The law and follow-on FAQs outline a series of guidelines for employers to use in ensuring that a change in schedule is truly “mutually agreed upon” and specifies that Chicago Office of Labor Standards will apply a “facts-and-circumstances” analysis to any allegations that a schedule change was not truly mutually agreed. They also go on to say that under no circumstances may an employee waive their rights under the law permanently or for any ongoing period of time (i.e., indefinite future “mutually agreed” changes are prohibited, even if in writing.)
HCM Implications: The new Chicago FWW Ordinance will require that a number of new administrative processes be instituted by covered employers. Employers will need to (a.) post schedules per the minimum advance notice required under the law (note that electronic/employee self-service schedule posting is expressly permitted), (b.) notify employees of changes to those schedules timely per the ordinance, or make predictability payments to employees where they fail to do so, and (c.) ensure that their scheduling software is re-programmed to be aware of, and honor, required rest periods between shifts. A fourth “nice-to-have” feature may rise to a priority of “required” for certain employers having many such last minute schedule changes: (d.) engage an “advanced scheduling” feature that can reach out to workers to solicit volunteers willing to take a shift when a “last-minute” (as defined under the law) change is required. Remember, when the scheduled worker does not willingly accept the change in writing, one way to avoid the predictability penalty pay is to find a willing alternate worker to agree in writing (or electronically) to voluntarily take the shift.
Finally, the new ordinance is noteworthy for the ease with which workers can report violations. The City of Chicago not only encourages employees who believe that their rights under the law have been abridged to e-mail or “snail-mail” a complaint form, but they can also dial the City’s non-emergency “311” service, or even use a mobile device app (the “CHI 311” app) to make such a report.
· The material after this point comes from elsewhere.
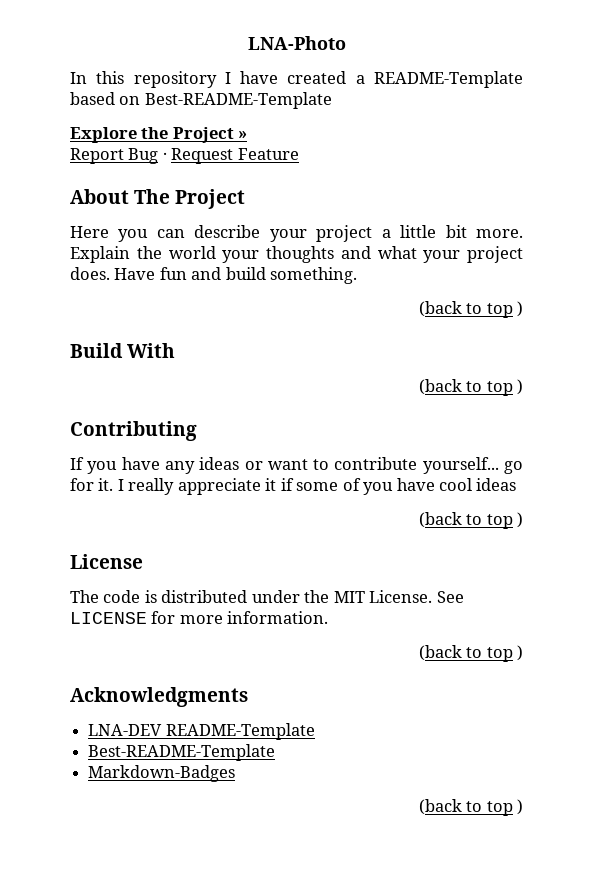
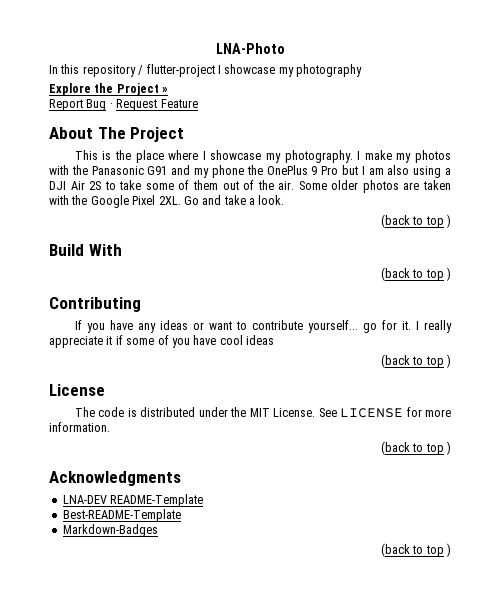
[224,71,523,88] [70,92,332,109] I have created a README-Template based on Best-README-Template -> [138,64,362,77] / flutter-project I showcase my photography
[70,225,524,242] [70,246,523,263] [70,267,358,284] Here you can describe your project a little bit more. Explain the world your thoughts and what your project does. Have fun and build something. -> [74,150,451,163] [49,165,451,178] [49,180,451,193] [49,195,285,208] This is the place where I showcase my photography. I make my photos with the Panasonic G91 and my phone the OnePlus 9 Pro but I am also using a DJI Air 2S to take some of them out of the air. Some older photos are taken with the Google Pixel 2XL. Go and take a look.

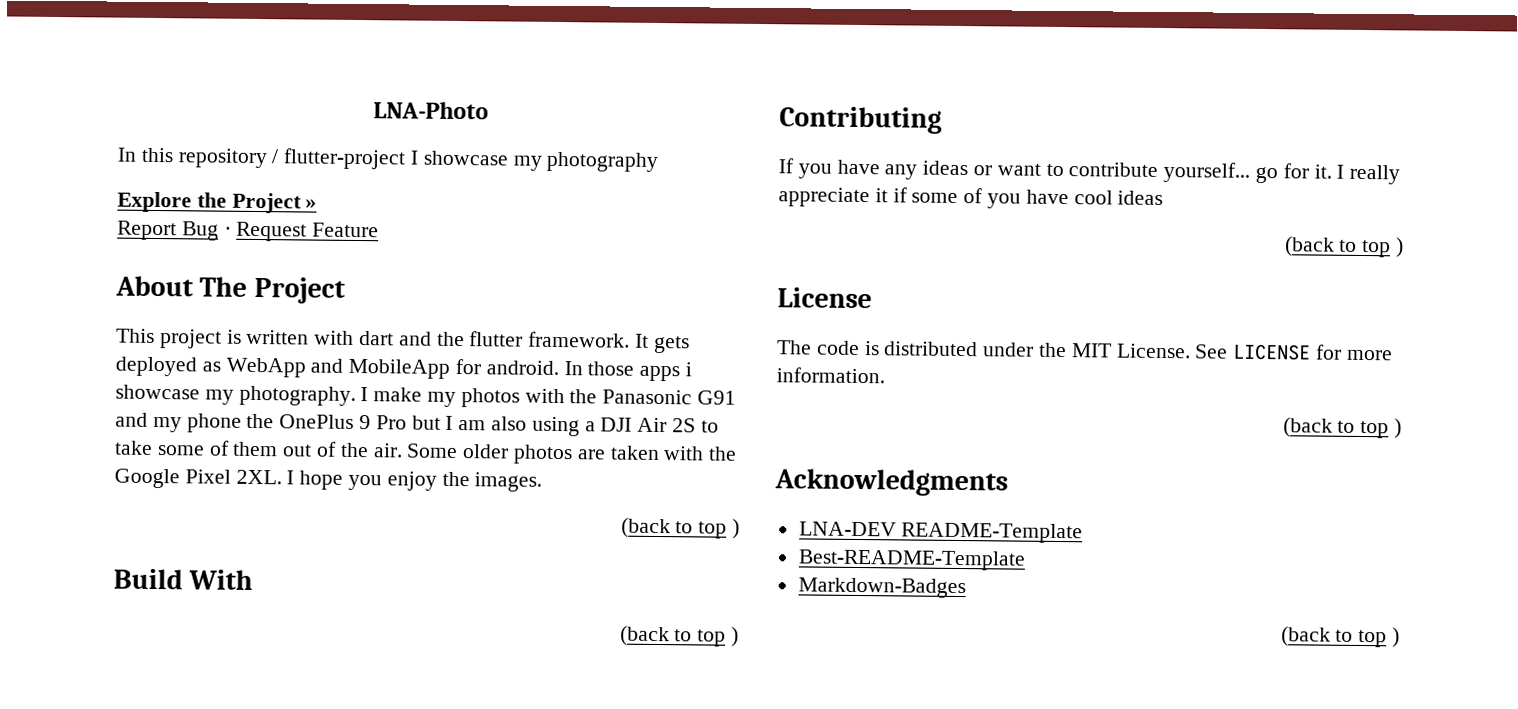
[102,150,206,163] is the place where I -> [159,329,690,354] [115,356,693,382] project is written with dart and the flutter framework. It gets deployed as WebApp and MobileApp for android. In those apps i
[183,195,285,205] Go and take a look. -> [286,470,543,492] I hope you enjoy the images.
Violations carry a fine of from $300 to $500 per verified offense, per covered employee per day. Additionally, employees may bring a civil suit against the employer under the law.
[NOTE: In part due to the COVID-19 health crisis, in June the City of Chicago amended the ordinance by delaying a portion of its enforcement. ONLY the employee right to bring private civil actions under the law has been delayed until January 1, 2021. Other sanctions for non-compliance remain in effect, although the City also issued more specific guidance on exceptions to the schedule change notice provisions due to the pandemic.]